Your goal: For this exercise, return the line containing "[175,57,312,75] python package" and every line after it through the end of the records below, without alteration.

Recorded data:
□ □ □ □ □

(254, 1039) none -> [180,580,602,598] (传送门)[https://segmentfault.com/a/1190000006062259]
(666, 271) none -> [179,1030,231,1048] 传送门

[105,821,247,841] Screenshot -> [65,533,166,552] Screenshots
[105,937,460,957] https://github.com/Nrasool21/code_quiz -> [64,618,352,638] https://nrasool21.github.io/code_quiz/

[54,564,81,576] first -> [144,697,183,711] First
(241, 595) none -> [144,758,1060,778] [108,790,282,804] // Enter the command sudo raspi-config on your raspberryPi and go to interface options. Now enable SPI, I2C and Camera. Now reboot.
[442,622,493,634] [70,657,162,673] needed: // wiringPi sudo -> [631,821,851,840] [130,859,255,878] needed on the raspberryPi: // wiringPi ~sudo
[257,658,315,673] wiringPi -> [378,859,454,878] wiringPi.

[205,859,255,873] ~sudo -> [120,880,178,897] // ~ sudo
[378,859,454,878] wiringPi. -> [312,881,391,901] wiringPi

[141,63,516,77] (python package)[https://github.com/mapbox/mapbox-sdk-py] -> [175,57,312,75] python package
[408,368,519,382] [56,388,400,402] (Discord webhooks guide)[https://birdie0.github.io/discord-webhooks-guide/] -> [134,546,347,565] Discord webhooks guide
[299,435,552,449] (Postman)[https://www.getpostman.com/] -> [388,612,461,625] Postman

□ □ □ □ □

The answer:
[141,63,516,77] (python package)[https://github.com/mapbox/mapbox-sdk-py] -> [175,57,312,75] python package
[408,368,519,382] [56,388,400,402] (Discord webhooks guide)[https://birdie0.github.io/discord-webhooks-guide/] -> [134,546,347,565] Discord webhooks guide
[299,435,552,449] (Postman)[https://www.getpostman.com/] -> [388,612,461,625] Postman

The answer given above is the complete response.